Compte tenu de la crise sanitaire sans précédent que nous traversons, beaucoup s’interrogent sur la possibilité de mettre en cause la responsabilité de l’état dans sa gestion de la crise. En effet, qu’il s’agisse de la mise à disposition des moyens de protection marquée par le manque de masques, de l’absence de tests de dépistage, des mesures de confinement tardives et incohérentes ou de la prise en charge hospitalière, nombre de reproches sont aujourd'hui fait par les victimes et leurs proches.
Tout d’abord, il peut être envisagé de saisir la Cour de Justice de la République qui a été créée suite à l’affaire du sang contaminé, seule institution compétente pour juger de la responsabilité pénale des ministres pour des faits commis dans le cadre de leurs fonctions.
Si cette Cour peut être saisie par le Procureur général près de la Cour de cassation, les textes n’interdisent pas une saisine par toute personne physique "dés lors qu’elle démontre qu’elle a été lésée par un crime ou un délit" (art. 68-2 al.2 de la loi n°93-952 du 27/07/1993).
Il appartiendra donc à tout « plaignant » de démontrer que les faits reprochés peuvent être considérés comme constituant un délit.
En l’espèce, il pourra légitimement être évoqué, la mise en danger délibérée d’autrui (suivant article 123-3 du Code Pénal) ainsi que la non-assistance à personne en danger (article 223-6 alinéa 2 du Code Pénal).
Certaines plaintes déjà déposées devant cette commission ont également relevé un "délit d'abstention volontaire de prendre ou de provoquer des mesurespermettant de combattre un sinistre de nature à créer un danger pour la sécurité des personne” délit prévu par les dispositions de l’article 223-7 du Code pénal.
Ce délit pourrait être constitué, en l’espèce, dés lors qu’il est démontré une abstention volontaire alors que l’État avait eu connaissance qu’un sinistre de nature à créer un danger pour la sécurité des personnes, était en cours et n'a pas pris les mesures nécessaires pour le combattre.
Néanmoins la saisine de la Cour de Justice de la République n’équivaut pas à une constitution de partie civile.
Toute demande d’indemnisation de victimes et donc de mise en cause de la responsabilité civile de l’État devra être portée devant les juridictions administratives.

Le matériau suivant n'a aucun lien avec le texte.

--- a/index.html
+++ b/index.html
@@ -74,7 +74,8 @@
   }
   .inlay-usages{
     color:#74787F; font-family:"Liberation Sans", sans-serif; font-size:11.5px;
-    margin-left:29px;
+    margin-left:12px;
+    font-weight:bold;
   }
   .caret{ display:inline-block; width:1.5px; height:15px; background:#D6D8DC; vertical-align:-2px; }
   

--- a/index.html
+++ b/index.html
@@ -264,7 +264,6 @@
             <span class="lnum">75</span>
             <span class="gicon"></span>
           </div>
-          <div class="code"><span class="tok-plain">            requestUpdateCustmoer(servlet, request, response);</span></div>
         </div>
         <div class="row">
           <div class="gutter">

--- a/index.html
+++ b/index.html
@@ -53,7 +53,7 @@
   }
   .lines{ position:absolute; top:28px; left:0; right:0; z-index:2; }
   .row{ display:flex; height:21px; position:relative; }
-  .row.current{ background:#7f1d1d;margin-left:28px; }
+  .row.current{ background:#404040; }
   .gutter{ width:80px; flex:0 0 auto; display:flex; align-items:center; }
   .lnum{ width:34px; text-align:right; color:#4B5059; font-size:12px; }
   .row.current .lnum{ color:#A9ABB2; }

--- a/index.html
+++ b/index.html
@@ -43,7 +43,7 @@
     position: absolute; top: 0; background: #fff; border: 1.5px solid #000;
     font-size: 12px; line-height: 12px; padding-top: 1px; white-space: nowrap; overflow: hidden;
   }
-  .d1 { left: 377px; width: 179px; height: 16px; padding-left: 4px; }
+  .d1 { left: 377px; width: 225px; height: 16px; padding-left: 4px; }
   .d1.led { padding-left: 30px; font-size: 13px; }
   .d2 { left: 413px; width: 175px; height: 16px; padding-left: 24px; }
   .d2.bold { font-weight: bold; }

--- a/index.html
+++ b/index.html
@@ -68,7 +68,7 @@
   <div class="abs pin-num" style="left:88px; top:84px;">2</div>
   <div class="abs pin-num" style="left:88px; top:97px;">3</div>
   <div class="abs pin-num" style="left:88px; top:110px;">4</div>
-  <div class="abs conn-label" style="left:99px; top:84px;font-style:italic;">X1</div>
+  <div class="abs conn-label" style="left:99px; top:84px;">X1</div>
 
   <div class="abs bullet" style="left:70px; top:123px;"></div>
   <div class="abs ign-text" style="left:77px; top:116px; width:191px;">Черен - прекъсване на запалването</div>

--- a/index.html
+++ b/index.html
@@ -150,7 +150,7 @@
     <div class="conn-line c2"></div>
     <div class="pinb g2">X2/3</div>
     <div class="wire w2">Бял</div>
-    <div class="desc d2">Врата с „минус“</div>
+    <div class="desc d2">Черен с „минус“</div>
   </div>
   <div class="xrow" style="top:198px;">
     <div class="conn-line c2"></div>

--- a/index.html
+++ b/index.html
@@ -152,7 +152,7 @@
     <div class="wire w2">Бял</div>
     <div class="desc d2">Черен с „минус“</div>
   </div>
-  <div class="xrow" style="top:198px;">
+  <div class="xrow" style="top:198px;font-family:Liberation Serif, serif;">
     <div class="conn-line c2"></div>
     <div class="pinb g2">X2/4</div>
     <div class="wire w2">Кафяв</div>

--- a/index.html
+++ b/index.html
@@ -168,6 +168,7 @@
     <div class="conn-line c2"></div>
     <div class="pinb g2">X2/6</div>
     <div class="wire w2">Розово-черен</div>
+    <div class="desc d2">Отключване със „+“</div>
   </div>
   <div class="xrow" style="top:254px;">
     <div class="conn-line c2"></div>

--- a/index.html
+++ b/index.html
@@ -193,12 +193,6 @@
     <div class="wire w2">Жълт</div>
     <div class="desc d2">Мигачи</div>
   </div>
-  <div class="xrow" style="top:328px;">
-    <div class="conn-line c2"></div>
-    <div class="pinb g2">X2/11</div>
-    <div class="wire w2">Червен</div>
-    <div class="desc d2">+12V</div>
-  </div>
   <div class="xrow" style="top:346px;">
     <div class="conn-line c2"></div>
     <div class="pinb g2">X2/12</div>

Il faudra cependant être conscient qu’une telle action n'aboutira que si la juridiction reconnait une faute caractérisée à l'encontre de l'État et que le requérant prouve un lien de causalité direct entre la faute de l’État et le préjudice subi.
Dans le cadre de cette procédure, le requérant pourra nécessairement se prévaloir d’un défaut d’information responsable d’une perte de chance d’avoir pu éviter de contracter le virus.
D’autre part, il est courant de constater qu'une telle procédure risque d'être particulièrement longue.
Les victimes ou les ayant-droits pourront agir à titre individuel mais dans ce type d'affaire, une action collective sera la plus indiquée.
Par ailleurs, à l’instar du FIVA (Fonds d'Indemnisation des Victimes de l'Amiante) ayant une compétence spécifique en matière de réparation des dommages corporels lié à l’amiante, une indemnisation prise en charge au titre de la solidarité nationale par un fonds de garantie serait une solution pour faciliter l’indemnisation des victimes du Covid-19 et leur permettre une réparation intégrale de leur préjudice et non seulement une prise en charge de leurs frais et pertes de salaires (prestations prises en charge par la sécurité sociale).
A ce titre, certaines associations telles que la FNATH (association des accidentés de la vie) ont proposé d’étendre le champ de compétence de l’ONIAM.
Ainsi, en l’état actuel du Droit Français, toute procédure à l’encontre de l’Etat n’est pas exclue mais l’issue favorable d’une telle procédure dépendra nécessairement de l’appréciation qui sera faite par les juridictions compétentes des manquements opposables à l’Etat avec des délais particulièrement très longs mais avec l’espoir de voir reconnaître une prise en charge au titre de la solidarité nationale permettant une amélioration et une accélération des indemnisations.